Raw data

□ □ □ □ □

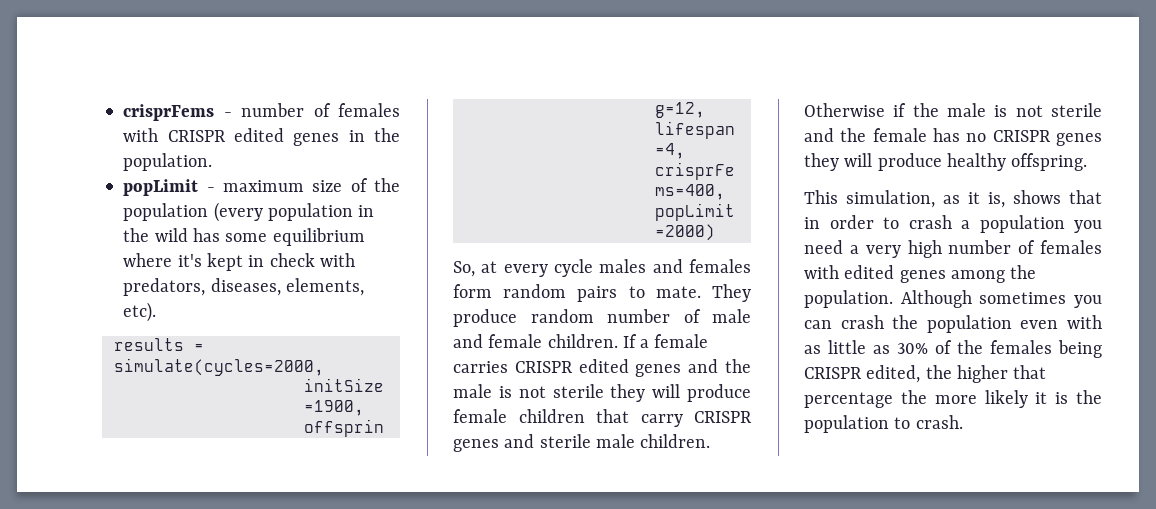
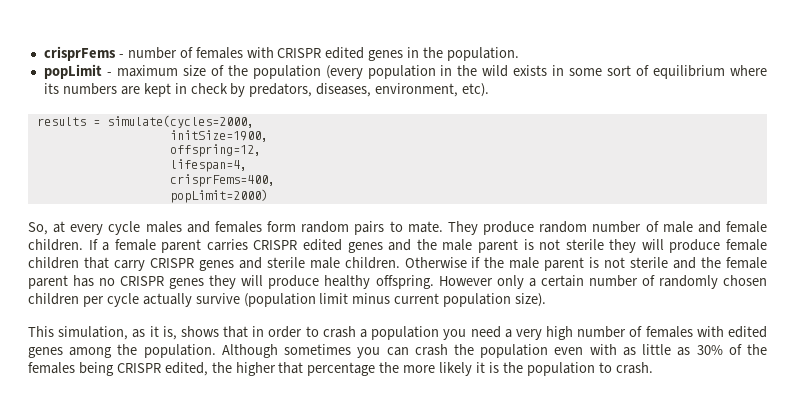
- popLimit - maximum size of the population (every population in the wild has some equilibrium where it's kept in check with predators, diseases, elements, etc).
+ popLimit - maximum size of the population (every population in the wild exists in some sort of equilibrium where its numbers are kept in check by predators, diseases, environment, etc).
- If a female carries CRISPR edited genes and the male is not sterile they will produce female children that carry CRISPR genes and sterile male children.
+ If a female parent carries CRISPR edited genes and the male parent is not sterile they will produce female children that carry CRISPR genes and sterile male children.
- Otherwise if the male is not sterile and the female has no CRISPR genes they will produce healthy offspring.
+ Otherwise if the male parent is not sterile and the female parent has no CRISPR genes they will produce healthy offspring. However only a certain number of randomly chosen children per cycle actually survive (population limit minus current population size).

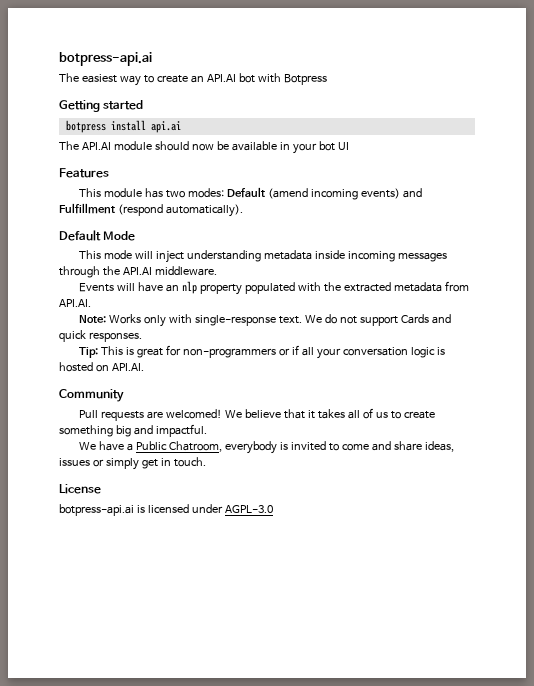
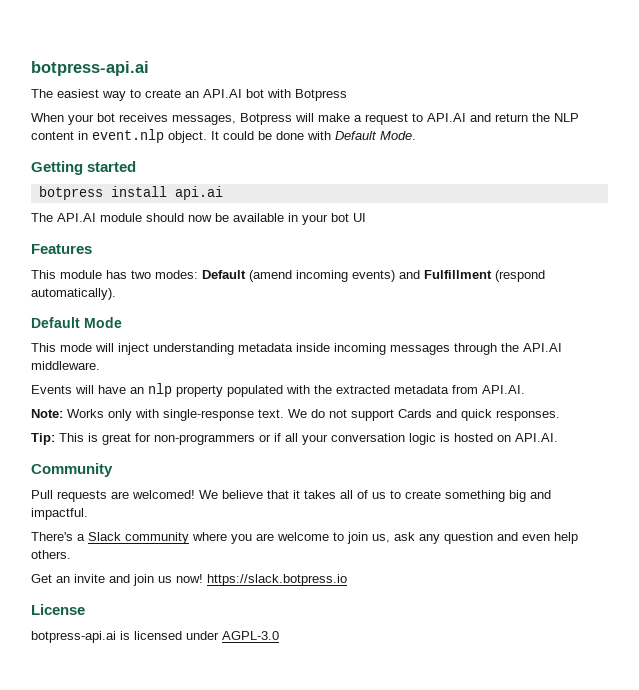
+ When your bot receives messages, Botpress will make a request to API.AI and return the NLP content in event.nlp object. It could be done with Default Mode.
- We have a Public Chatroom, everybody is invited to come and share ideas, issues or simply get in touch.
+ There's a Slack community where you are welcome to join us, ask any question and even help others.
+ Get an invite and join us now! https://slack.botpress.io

□ □ □ □ □

Exercise goal
Given the records above, reproduce precisely and only the lines between the line holding "- If a female" and the line holding "- Otherwise if", inclusive.

Finished exercise
- If a female carries CRISPR edited genes and the male is not sterile they will produce female children that carry CRISPR genes and sterile male children.
+ If a female parent carries CRISPR edited genes and the male parent is not sterile they will produce female children that carry CRISPR genes and sterile male children.
- Otherwise if the male is not sterile and the female has no CRISPR genes they will produce healthy offspring.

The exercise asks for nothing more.